CVE-2019-0211 is a new vulnerability in Apache HTTP Server software. The bug which was discovered by Ambionics security researcher Charles Fol has already been fixed in the latest version of the software, 2.4.39.
The update should be applied immediately – the Apache HTTP server is one of the most widely-used web servers, powering nearly 40 percent of the Internet.
CVE-2019-0211 Official Description
In Apache HTTP Server 2.4 releases 2.4.17 to 2.4.38, with MPM event, worker or prefork, code executing in less-privileged child processes or threads (including scripts executed by an in-process scripting interpreter) could execute arbitrary code with the privileges of the parent process (usually root) by manipulating the scoreboard. Non-Unix systems are not affected.
This means that the vulnerability affects Apache HTTP Server versions from 2.4.17 to 2.4.38. In short, an exploit could allow any less-privileged user to execute arbitrary code with root privileges on vulnerable servers.
According to the researcher’s own report, the exploitation of CVE-2019-0211 is a four step process.
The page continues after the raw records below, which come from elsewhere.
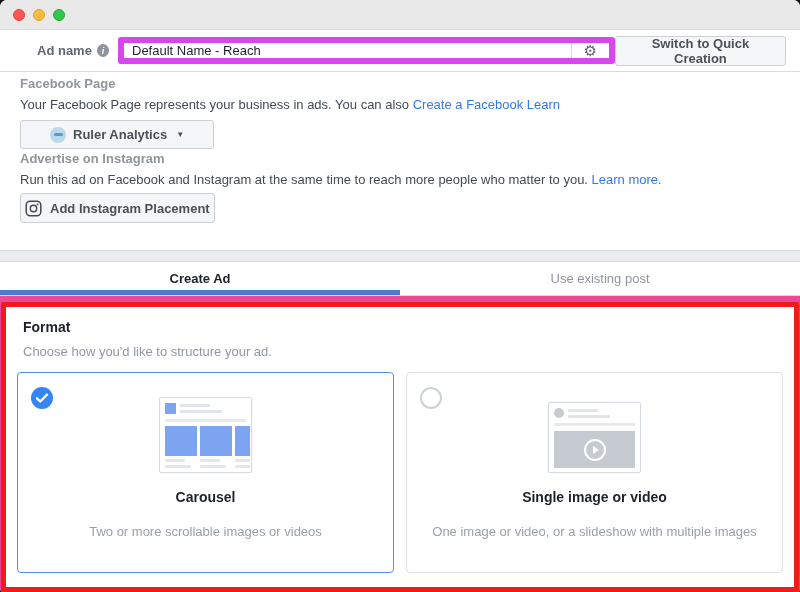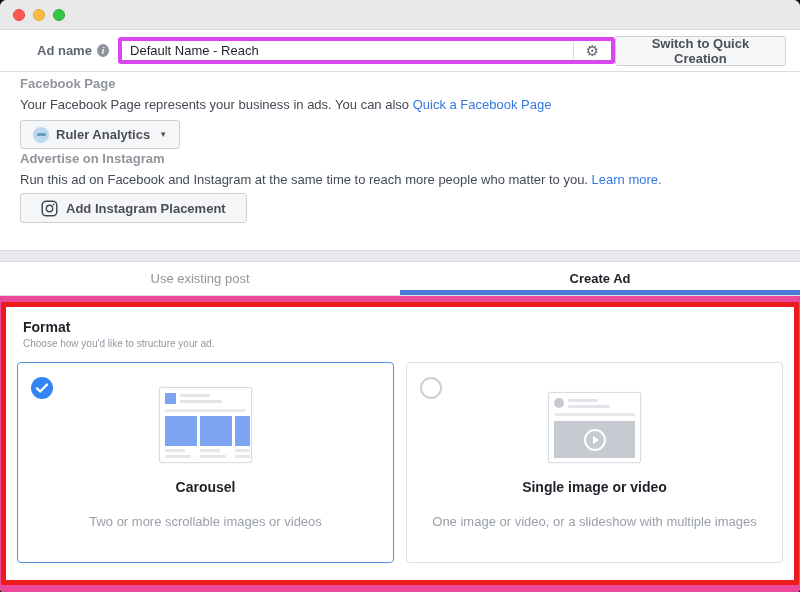"Default Name - Reach" .name-field { border: 4px solid #d946ef -> 6px solid #d946ef }
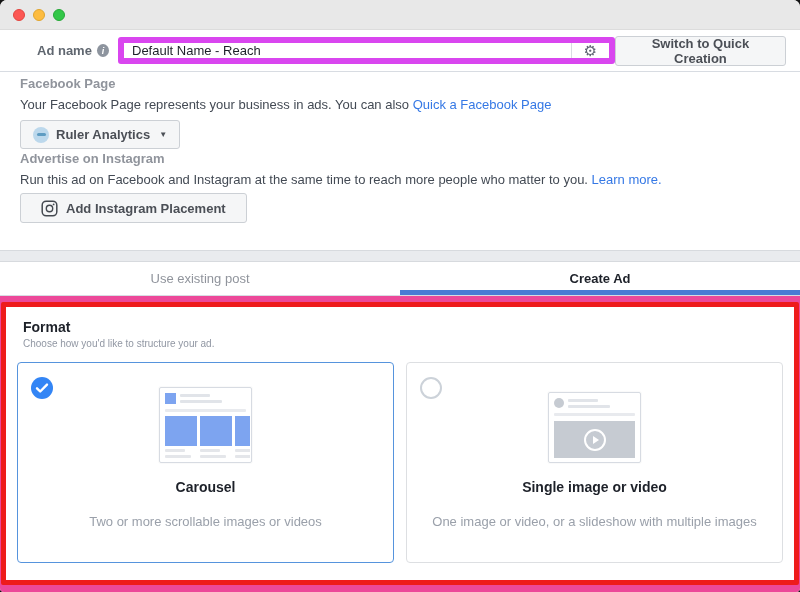"Quick a Facebook Page" a.link { text: Quick a Facebook Page -> Create a Facebook Learn }
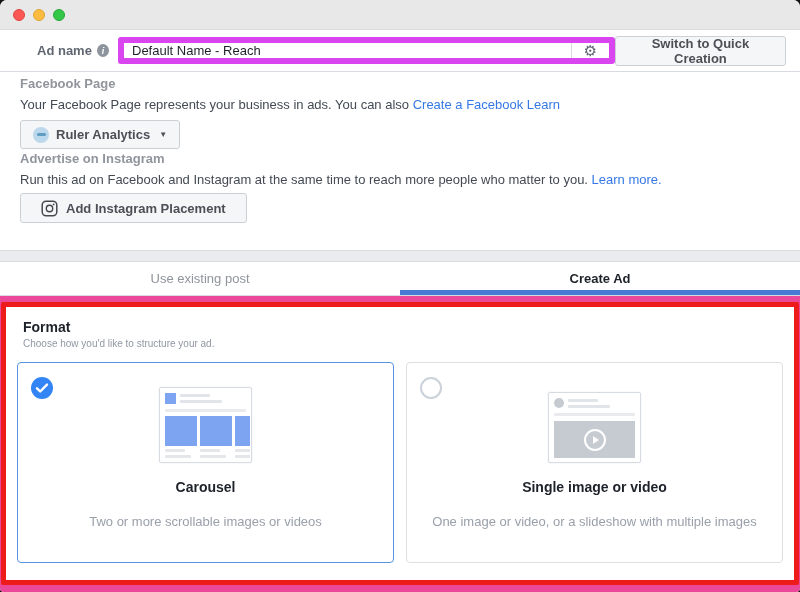"Ruler Analytics" .page-btn { padding: 0 12px -> 0 29px }
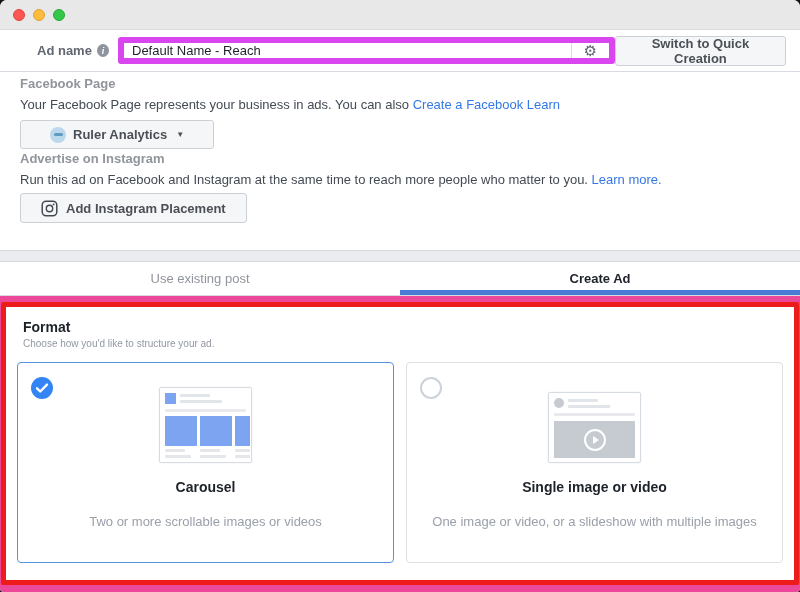"Add Instagram Placement" .ig-btn { padding: 0 20px -> 0 4px }
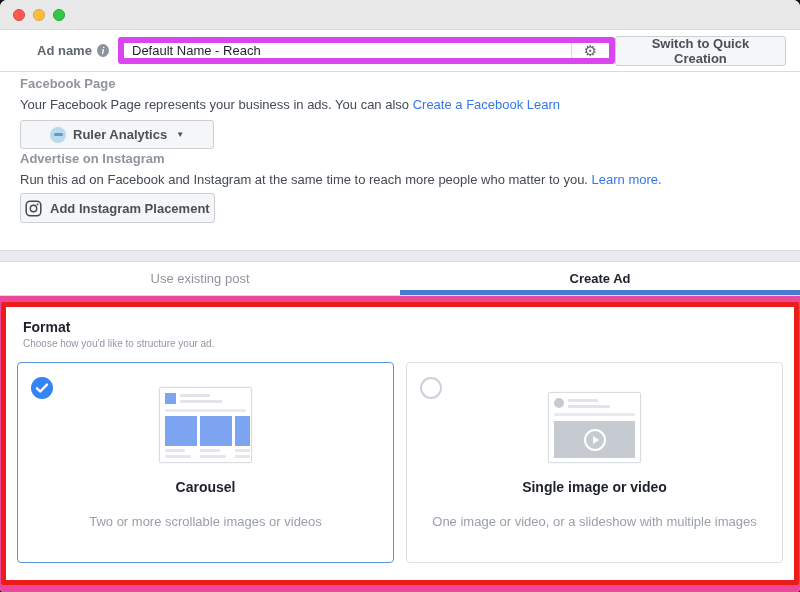"Use existing post" div.tab { order: before "Create Ad" -> after "Create Ad" }
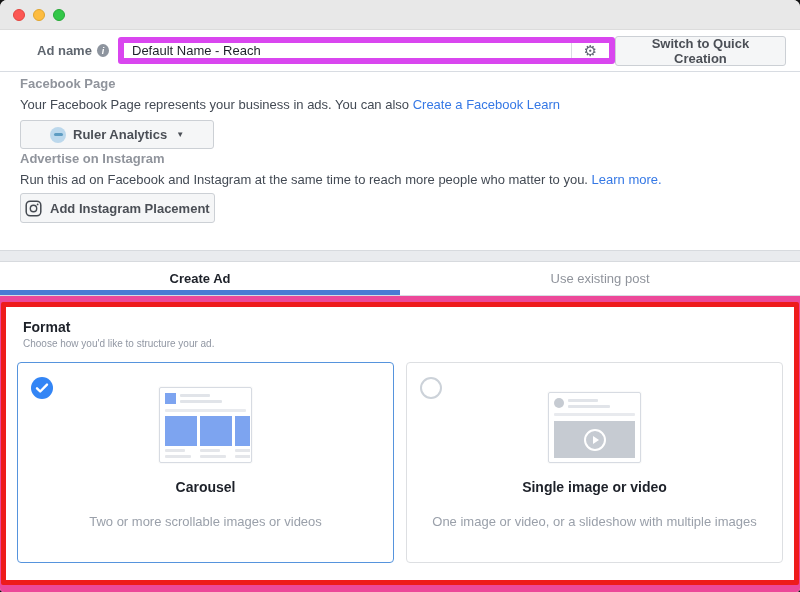"Choose how you'd like to" .format-sub { font-size: 10px -> 13px; margin-top: 3px -> 9px }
The first step is to obtain R/W access on a worker process, then write a fake prefork_child_bucket structure in the SHM. The next step requires making all_buckets[bucket] point to the structure. And finally, the attacker will need to await 6:25AM to get an arbitrary function call.
The advantage of the exploit is that the main process never exits, so we know where everything is mapped by reading /proc/self/maps (ASLR/PIE useless). “When a worker dies (or segfaults), it is automatically restarted by the main process, so there is no risk of DOSing Apache,” the researcher added.
A problem of the exploit is that “PHP does not allow to read/write /proc/self/mem, which blocks us from simply editing the SHM – all_buckets is reallocated after a graceful restart (!)”.
It appears that the vulnerability is more concerning for shared web hosting services, where threat actors with the ability to execute PHP or CGI scripts on a website can utilize the flaw to gain root access on the server. This would eventually compromise all other websites hosted on the same server.